### Exercise aim
From the records below, set down exactly the lines starting with the line that contains "19px; font-weight: bold;" and going on through the line that contains "653.6px; width: 177.8px;". Nothing else is wanted.

[Dataset records]
──────

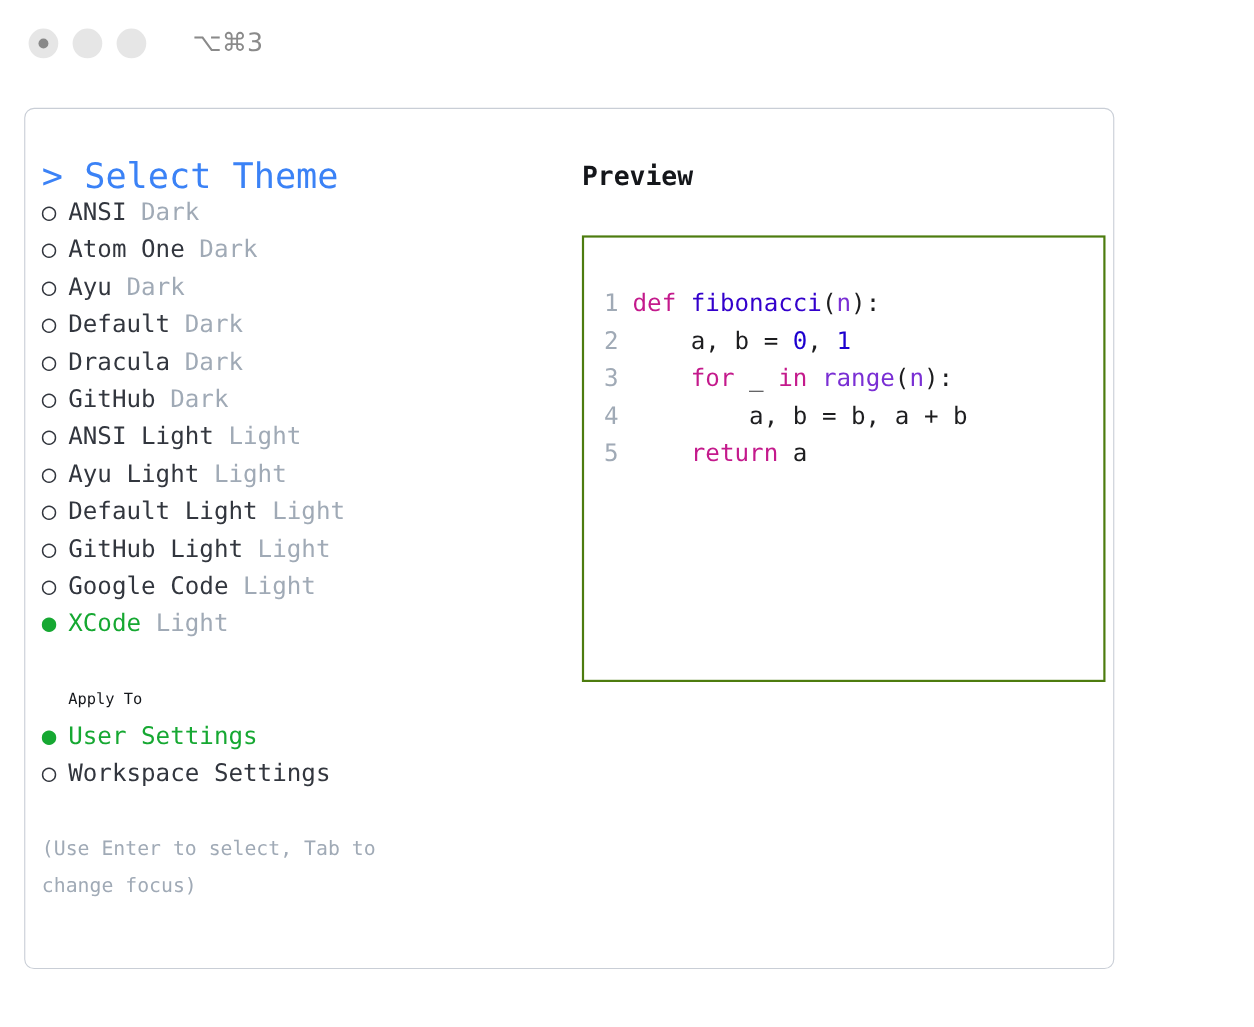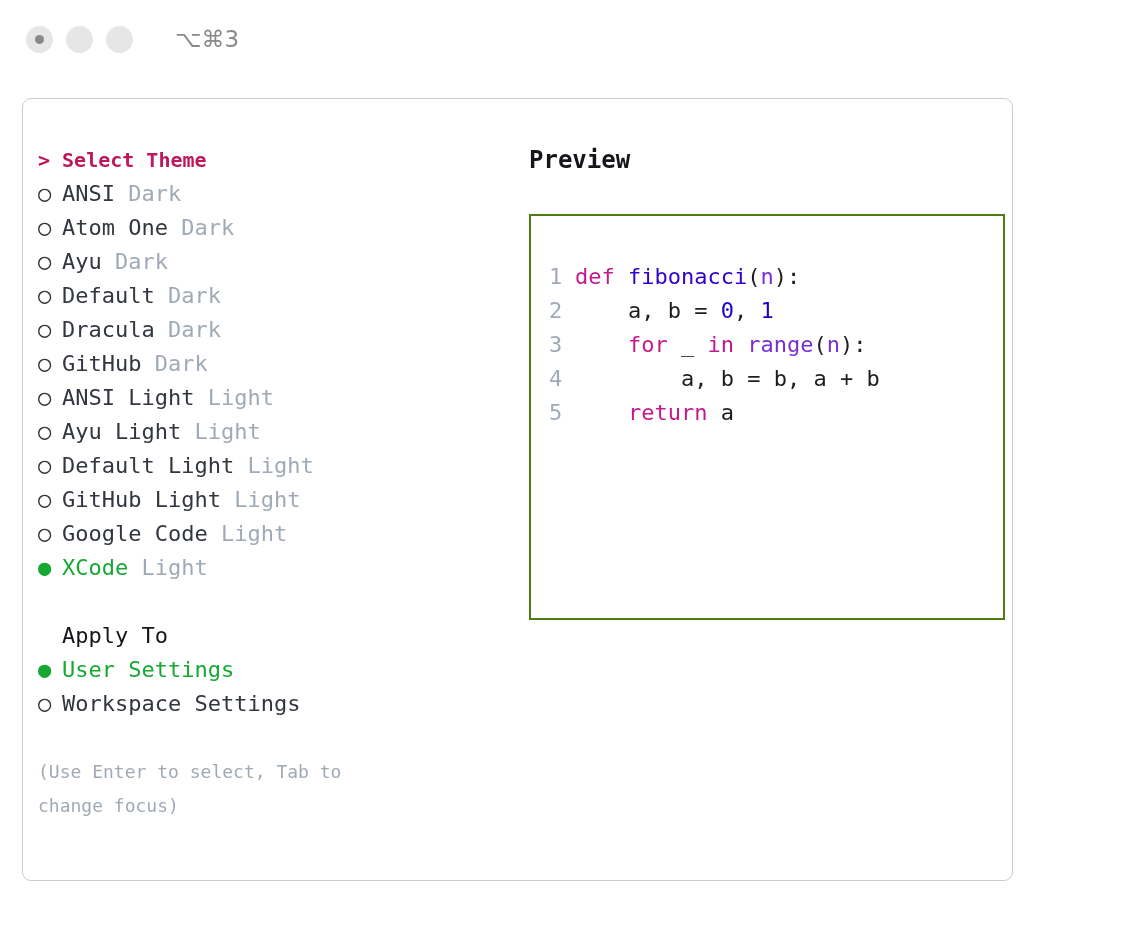--- a/index.html
+++ b/index.html
@@ -74,23 +74,23 @@
     height: 100%;
   }
   
   .left-col {
     position: absolute;
     left: 15px;
     top: 44px;
     width: 450px;
   }
   .heading {
-    font-size: 20px;
-    font-weight: bold;
-    color: #be185d;
+    font-size: 32px;
+    font-weight: normal;
+    color: #3b82f6;
     line-height: 34px;
     white-space: pre;
   }
   .row {
     font-size: 22px;
     line-height: 34px;
     color: #32363e;
     white-space: pre;
     display: block;
   }
@@ -105,21 +105,21 @@
     color: #32363e;
   }
   .name.sel {
     color: #16a832;
   }
   .variant {
     color: #a0aab6;
     margin-top: 32px;
   }
   .section-label {
-    font-size: 22px;
+    font-size: 14px;
     line-height: 34px;
     color: #14161a;
     white-space: pre;
     padding-left: 24px;
   }
   .spacer {
     height: 34px;
   }
   .hint {
     font-size: 18px;

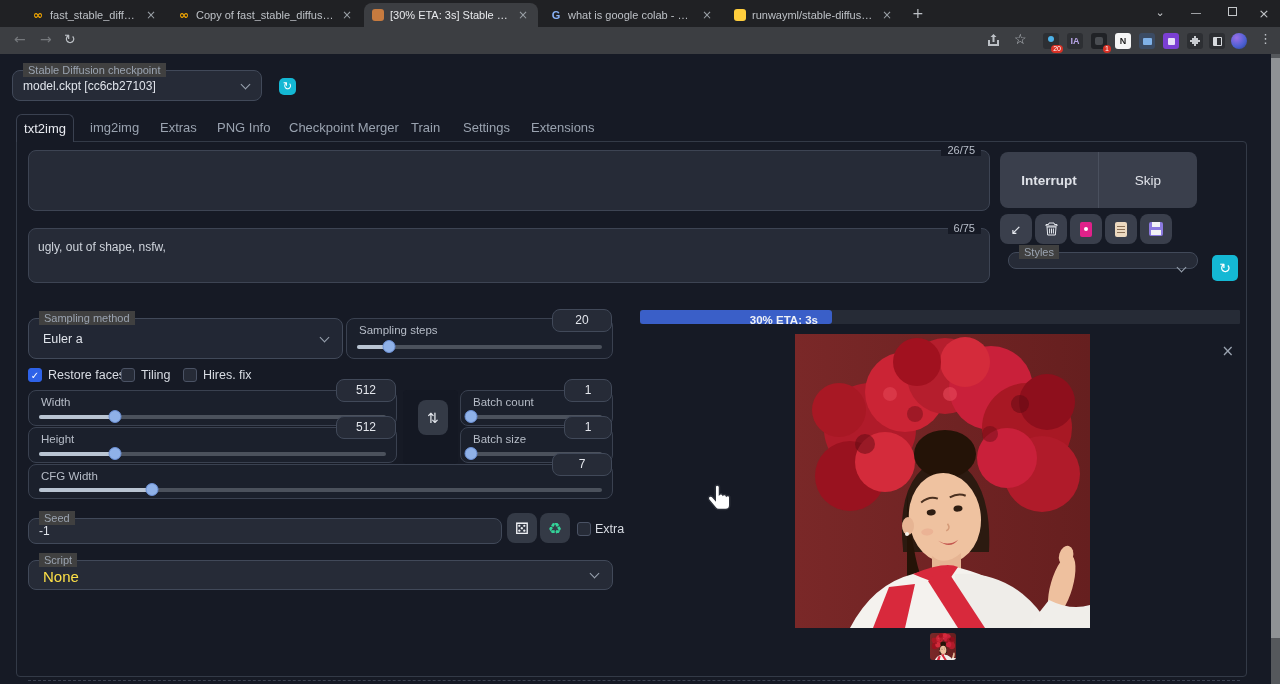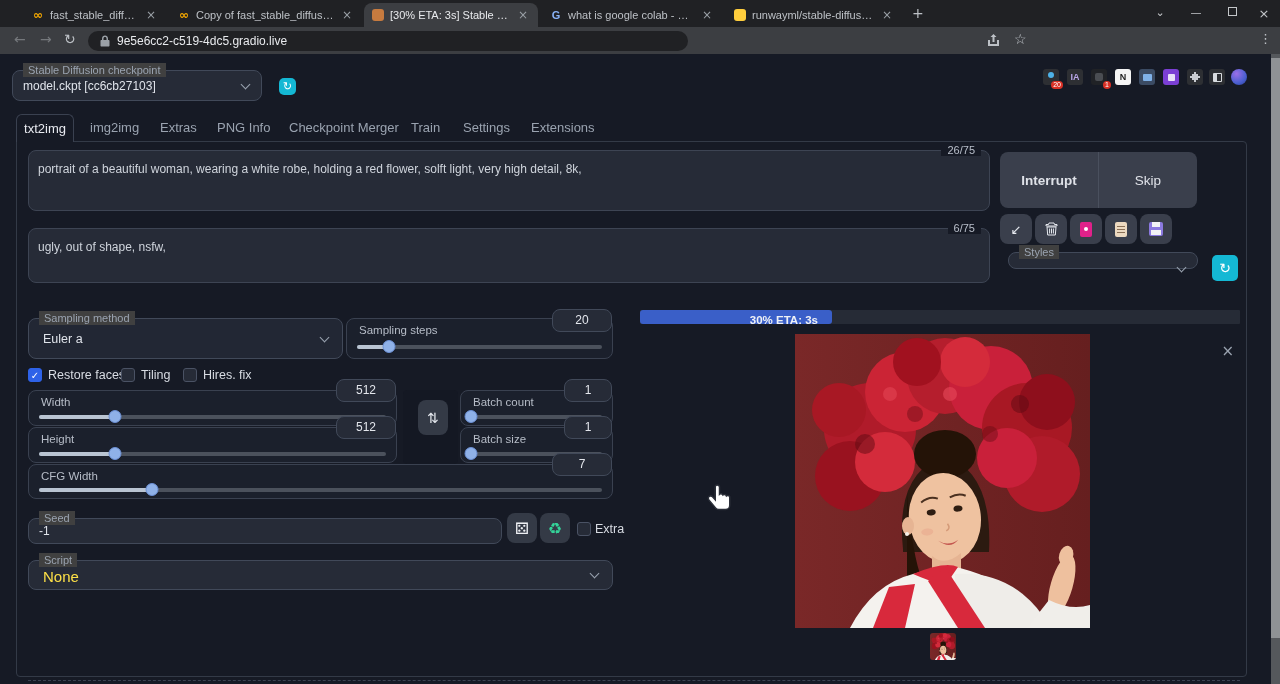--- a/index.html
+++ b/index.html
@@ -13,21 +13,21 @@
   .btab { position:absolute; top:3px; height:24px; display:flex; align-items:center; gap:6px; padding:0 8px; border-radius:8px 8px 0 0; color:#bdc1c6; font-size:11px; }
   .btab .ttl { white-space:nowrap; overflow:hidden; text-overflow:ellipsis; flex:1; }
   .btab .cls { color:#9aa0a6; font-size:12px; padding:0 2px; }
   .btab.active { background:#3c3e42; color:#e8eaed; }
   .favsq { width:12px; height:12px; border-radius:3px; flex:0 0 auto; }
   .wctl { position:absolute; top:6px; color:#c4c7ca; font-size:11px; width:20px; text-align:center; }
   .toolbar { position:absolute; left:0; top:27px; width:1280px; height:27px; background:#3c3e42; z-index:50; }
   .navic { position:absolute; top:4px; font-size:14px; color:#9aa0a6; }
   .urlpill { position:absolute; left:88px; top:4px; width:600px; height:20px; background:#202124; border-radius:10px; display:flex; align-items:center; gap:7px; padding:0 12px; }
   .urlpill .url { color:#e8eaed; font-size:12px; }
-  .extic { position:absolute; top:6px; width:16px; height:16px; border-radius:3px; font-size:9px; display:flex; align-items:center; justify-content:center;margin-top:36px; }
+  .extic { position:absolute; top:6px; width:16px; height:16px; border-radius:3px; font-size:9px; display:flex; align-items:center; justify-content:center; }
   .badge { position:absolute; right:-4px; bottom:-4px; background:#d93025; color:#fff; font-size:7px; border-radius:4px; padding:0 2px; line-height:8px; }
 
   
   .legendbox { position:absolute; border:1px solid #414959; border-radius:8px; background:#262b37; }
   .legend { position:absolute; top:-8px; left:10px; font-size:11px; color:#9aa3b0; background:#404040; padding:0 5px; line-height:14px; }
   .caret { position:absolute; width:7px; height:7px; border-right:1.6px solid #9aa3b0; border-bottom:1.6px solid #9aa3b0; transform:rotate(45deg); }
   .cyanbtn { position:absolute; background:#14b8d4; border-radius:5px; color:#fff; display:flex; align-items:center; justify-content:center; }
   .sliderblock { position:absolute; border:1px solid #3a4150; border-radius:8px; background:#1b202c; }
   .slbl { position:absolute; top:5px; left:12px; font-size:11.5px; color:#b6bcc7; }
   .valbox { position:absolute; top:-12px; right:0; width:60px; height:23px; background:#262b37; border:1px solid #414959; border-radius:8px; color:#e3e6ec; font-size:12px; text-align:center; line-height:21px; }
@@ -144,26 +144,20 @@
   <span class="wctl glyph" style="left:1150px">⌄</span>
   <span class="wctl glyph" style="left:1186px">—</span>
   <span class="wctl" style="left:1222px"><span style="display:inline-block;width:9px;height:9px;border:1px solid #c4c7ca"></span></span>
   <span class="wctl glyph" style="left:1254px;font-size:13px">×</span>
 </div>
 
 <div class="toolbar">
   <span class="navic glyph" style="left:14px;color:#6f7control;color:#75787c">←</span>
   <span class="navic glyph" style="left:40px;color:#75787c">→</span>
   <span class="navic glyph" style="left:64px;color:#bdc1c6">↻</span>
-  <div class="urlpill">
-    <svg width="10" height="12" viewBox="0 0 10 12">
-        <path d="M2 5V3.5C2 1.8 3.3.5 5 .5S8 1.8 8 3.5V5h.5c.6 0 1 .4 1 1v4.5c0 .6-.4 1-1 1h-7c-.6 0-1-.4-1-1V6c0-.6.4-1 1-1H2zm1.5 0h3V3.5C6.5 2.6 5.9 2 5 2s-1.5.6-1.5 1.5V5z" fill="#9aa0a6"></path>
-      </svg>
-    <span class="url">9e5e6cc2-c519-4dc5.gradio.live</span>
-  </div>
   <svg class="abs" style="left:986px;top:6px" width="15" height="15" viewBox="0 0 15 15">
       <path d="M7.5 1l3 3h-2v5h-2V4h-2l3-3zM2 7v6h11V7h-2v4H4V7H2z" fill="#bdc1c6"></path>
     </svg>
   <span class="abs glyph" style="left:1014px;top:4px;font-size:14px;color:#bdc1c6">☆</span>
   <span class="extic" style="left:1043px;background:#2d2f33">
       <span style="width:6px;height:6px;border-radius:50%;background:#4db2e8;margin-bottom:4px"></span>
       <span class="badge">20</span>
     </span>
   <span class="extic" style="left:1067px;background:#2d2f33;color:#b9a6e8;font-weight:bold">IA</span>
   <span class="extic" style="left:1091px;background:#202226">
@@ -203,21 +197,20 @@
   <span class="navtab" style="left:160px;top:66px">Extras</span>
   <span class="navtab" style="left:217px;top:66px">PNG Info</span>
   <span class="navtab" style="left:289px;top:66px">Checkpoint Merger</span>
   <span class="navtab" style="left:411px;top:66px">Train</span>
   <span class="navtab" style="left:463px;top:66px">Settings</span>
   <span class="navtab" style="left:531px;top:66px">Extensions</span>
 
   <div class="abs" style="left:16px;top:87px;width:1231px;height:536px;border:1px solid #333a47;border-radius:0 4px 4px 4px;z-index:1"></div>
 
   <div class="abs" style="left:28px;top:96px;width:962px;height:61px;background:#262b37;border:1px solid #3d4453;border-radius:8px;z-index:2">
-    <span class="abs" style="left:9px;top:11px;font-size:12px;color:#cfd4dc">portrait of a beautiful woman, wearing a white robe, holding a red flower, solft light, very high detail, 8k,</span>
     <span class="abs" style="right:8px;top:-7px;font-size:11px;color:#b9bfca;background:#161a25;padding:0 6px">26/75</span>
   </div>
 
   <div class="abs" style="left:28px;top:174px;width:962px;height:55px;background:#262b37;border:1px solid #3d4453;border-radius:8px;z-index:2">
     <span class="abs" style="left:9px;top:11px;font-size:12px;color:#cfd4dc">ugly, out of shape, nsfw,</span>
     <span class="abs" style="right:8px;top:-7px;font-size:11px;color:#b9bfca;background:#161a25;padding:0 6px">6/75</span>
   </div>
 
   <div class="abs" style="left:1000px;top:98px;width:197px;height:56px;background:#3a3f4c;border-radius:8px;display:flex;z-index:2">
     <div style="flex:1;display:flex;align-items:center;justify-content:center;font-size:13.5px;font-weight:bold;color:#dfe2e8;border-right:1px solid #4a505e">Interrupt</div>

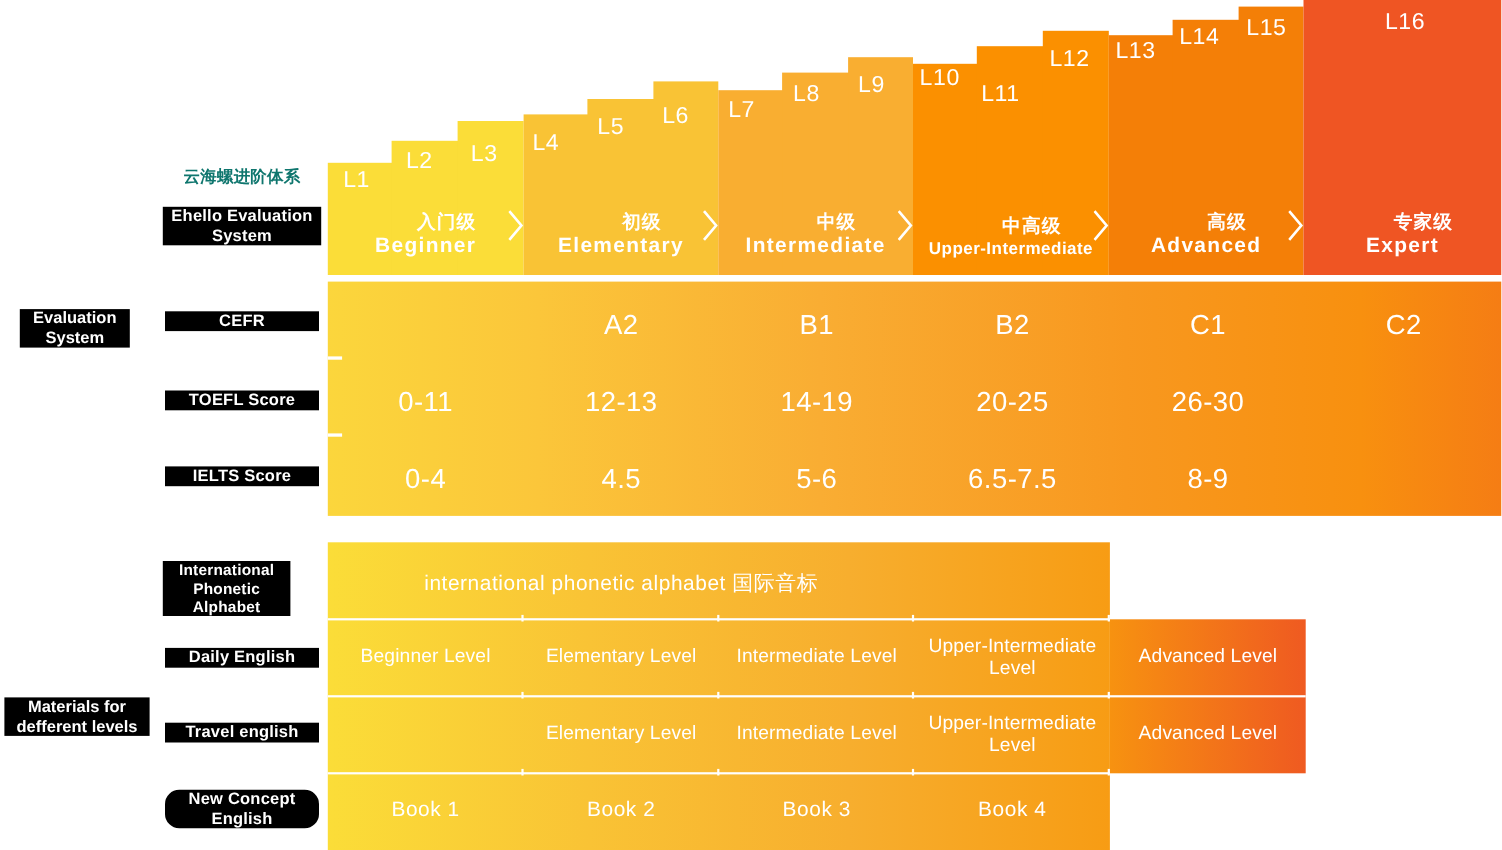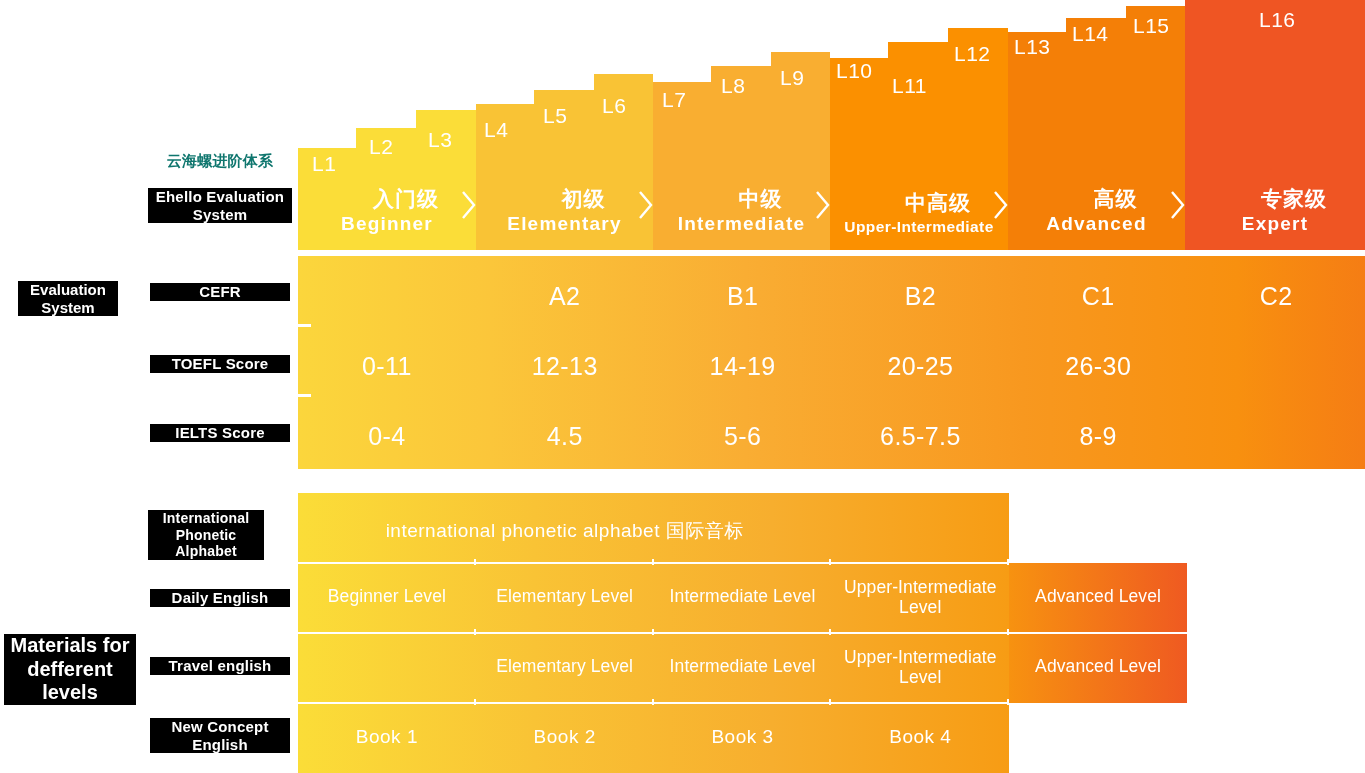--- a/index.html
+++ b/index.html
@@ -47,21 +47,21 @@
   }
   .group-caption {
     position: absolute;
     left: 0; right: 0;
     bottom: 14px;
     text-align: center;
     color: #ffffff;
     line-height: 1.25;
     pointer-events: none;
   }
-  .group-caption .cn { font-size: 21px; font-weight: bold; display:block; letter-spacing: 1px; margin-left: 38px;}
+  .group-caption .cn { font-size: 17px; font-weight: bold; display:block; letter-spacing: 1px; margin-left: 38px;}
   .group-caption .en { font-size: 19px; font-weight: bold; display:block; letter-spacing: 1.2px;}
   .group-caption .en.small { font-size: 15.5px; letter-spacing: .4px; }
 
   .chev {
     position: absolute;
     width: 14px; height: 30px;
     pointer-events: none;
   }
 
   
@@ -238,31 +238,31 @@
       <div class="mat-text" style="left: 1009.2px; width: 177.8px; top: 656px;">Advanced Level</div>
       <div class="mat-text big" style="left: 298px; width: 177.8px; top: 726px;">Book 1</div>
       <div class="mat-text big" style="left: 475.8px; width: 177.8px; top: 726px;">Book 2</div>
       <div class="mat-text big" style="left: 653.6px; width: 177.8px; top: 726px;">Book 3</div>
       <div class="mat-text big" style="left: 831.4px; width: 177.8px; top: 726px;">Book 4</div>
     </div>
 
   <div class="grouplabel" style="left:18px; top:281px; width:100px; font-size:15px;">Evaluation
 System</div>
 
-  <div class="grouplabel" style="left:4px; top:634px; width:132px; font-size:20px;">Materials for
+  <div class="grouplabel" style="left:4px; top:634px; width:132px; font-size:15px;">Materials for
 defferent levels</div>
 
   <div class="rowlabel" style="left:150px; top:152px; width:140px; font-size:15px; background:none; color:#0f766e;">云海螺进阶体系</div>
   <div class="rowlabel" style="left:148px; top:188px; width:144px; font-size:15px;">Ehello Evaluation
 System</div>
 
   <div class="rowlabel" style="left:150px; top:283px; width:140px; font-size:15px;">CEFR</div>
   <div class="rowlabel" style="left:150px; top:355px; width:140px; font-size:15px;">TOEFL Score</div>
   <div class="rowlabel" style="left:150px; top:424px; width:140px; font-size:15px;">IELTS Score</div>
 
   <div class="rowlabel" style="left:148px; top:510px; width:116px; font-size:14px;">International
 Phonetic Alphabet</div>
   <div class="rowlabel" style="left:150px; top:589px; width:140px; font-size:15px;">Daily English</div>
   <div class="rowlabel" style="left:150px; top:657px; width:140px; font-size:15px;">Travel english</div>
-  <div class="rowlabel" style="left:150px; top:718px; width:140px; font-size:15px;">New Concept
+  <div class="rowlabel" style="left:150px; top:718px; width:140px; font-size:15px;border-radius:13px;">New Concept
 English</div>
 
 </div>
 
 </body></html>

──────

### Reply
   .group-caption .en { font-size: 19px; font-weight: bold; display:block; letter-spacing: 1.2px;}
   .group-caption .en.small { font-size: 15.5px; letter-spacing: .4px; }
 
   .chev {
     position: absolute;
     width: 14px; height: 30px;
     pointer-events: none;
   }
 
   
@@ -238,31 +238,31 @@
       <div class="mat-text" style="left: 1009.2px; width: 177.8px; top: 656px;">Advanced Level</div>
       <div class="mat-text big" style="left: 298px; width: 177.8px; top: 726px;">Book 1</div>
       <div class="mat-text big" style="left: 475.8px; width: 177.8px; top: 726px;">Book 2</div>
       <div class="mat-text big" style="left: 653.6px; width: 177.8px; top: 726px;">Book 3</div>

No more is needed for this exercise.